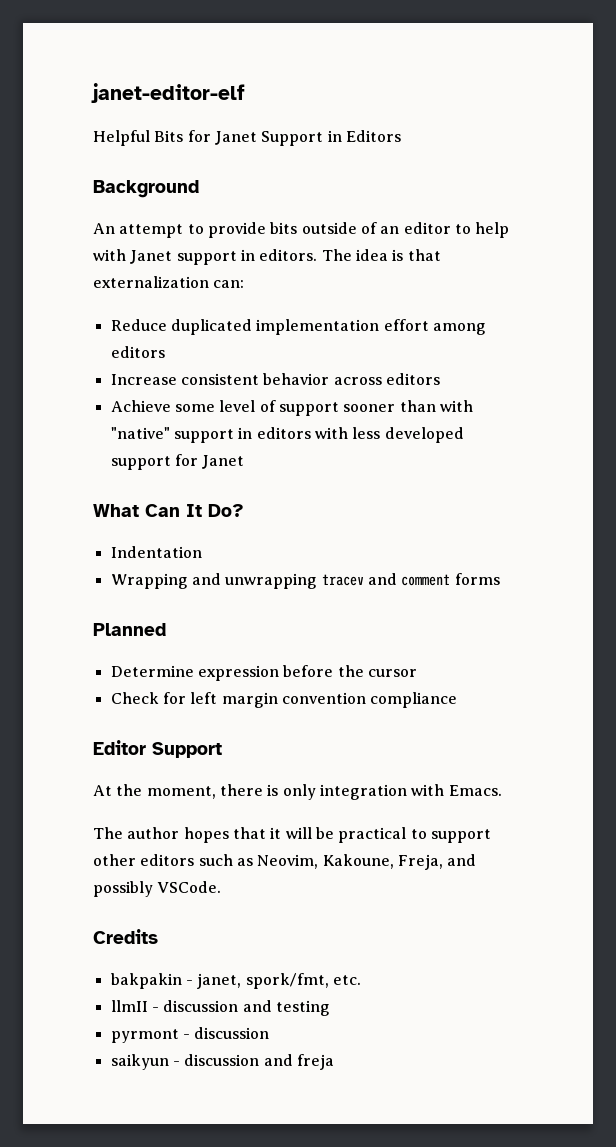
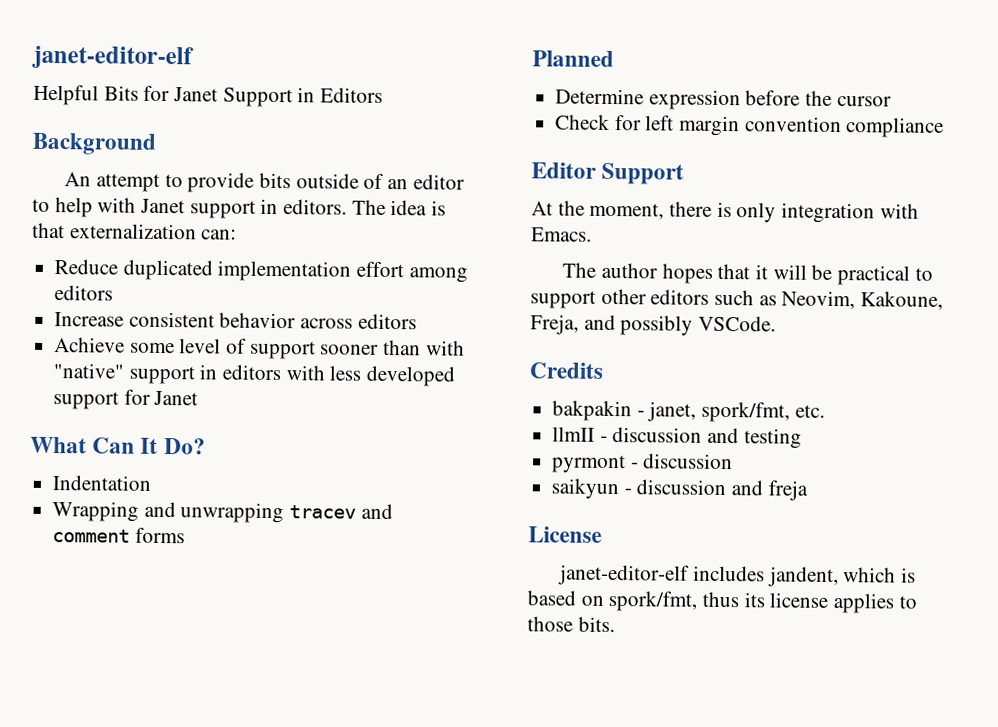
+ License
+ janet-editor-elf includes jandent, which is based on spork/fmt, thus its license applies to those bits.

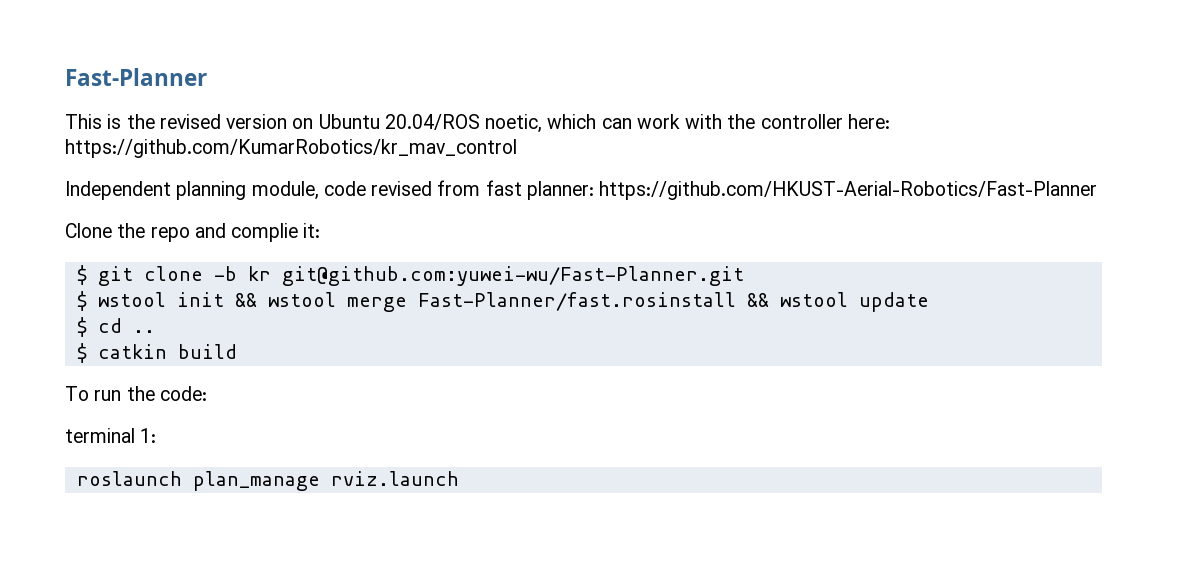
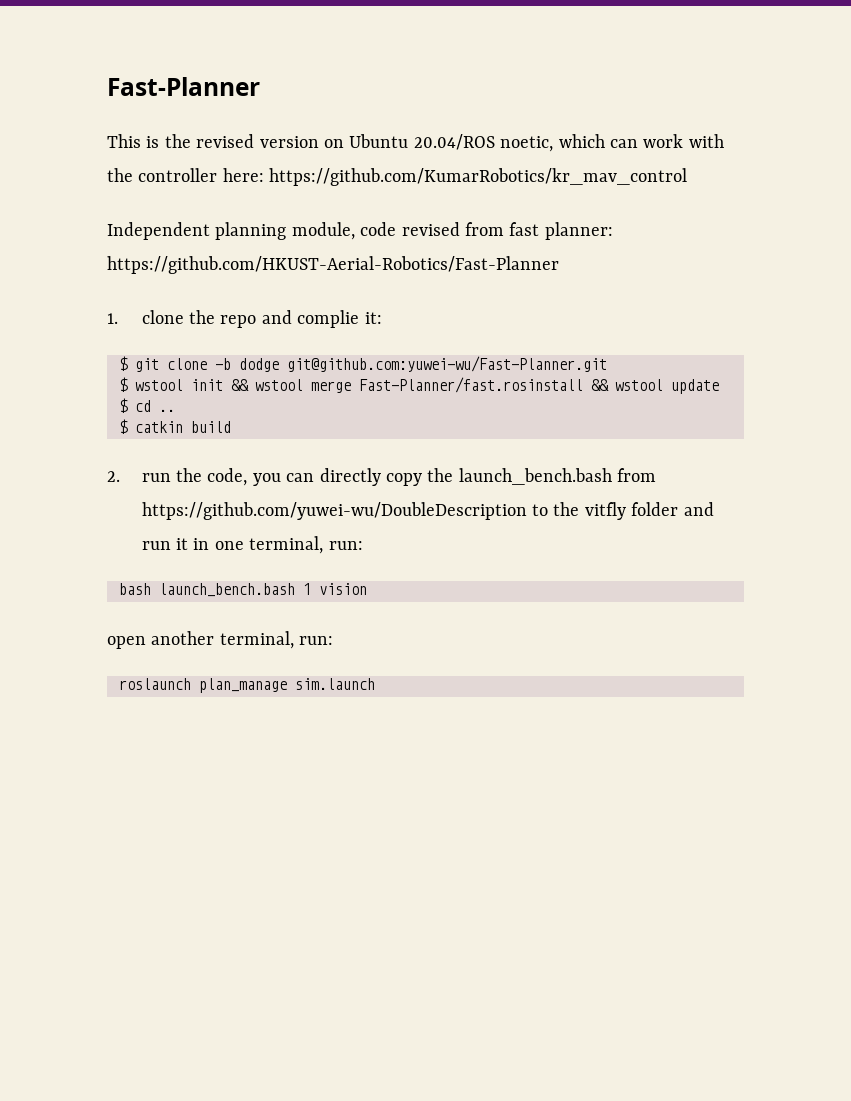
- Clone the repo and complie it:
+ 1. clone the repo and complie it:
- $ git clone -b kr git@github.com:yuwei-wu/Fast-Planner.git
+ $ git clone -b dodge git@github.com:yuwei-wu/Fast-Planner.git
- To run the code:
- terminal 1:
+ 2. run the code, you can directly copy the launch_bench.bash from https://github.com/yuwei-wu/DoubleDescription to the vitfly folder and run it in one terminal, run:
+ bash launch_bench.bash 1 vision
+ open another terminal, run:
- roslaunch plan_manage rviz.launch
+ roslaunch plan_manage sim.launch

The task →
Repeat word for word the lines running from the line containing "the code, you" to the end of the entries above, inclusive.

Answer box →
+ 2. run the code, you can directly copy the launch_bench.bash from https://github.com/yuwei-wu/DoubleDescription to the vitfly folder and run it in one terminal, run:
+ bash launch_bench.bash 1 vision
+ open another terminal, run:
- roslaunch plan_manage rviz.launch
+ roslaunch plan_manage sim.launch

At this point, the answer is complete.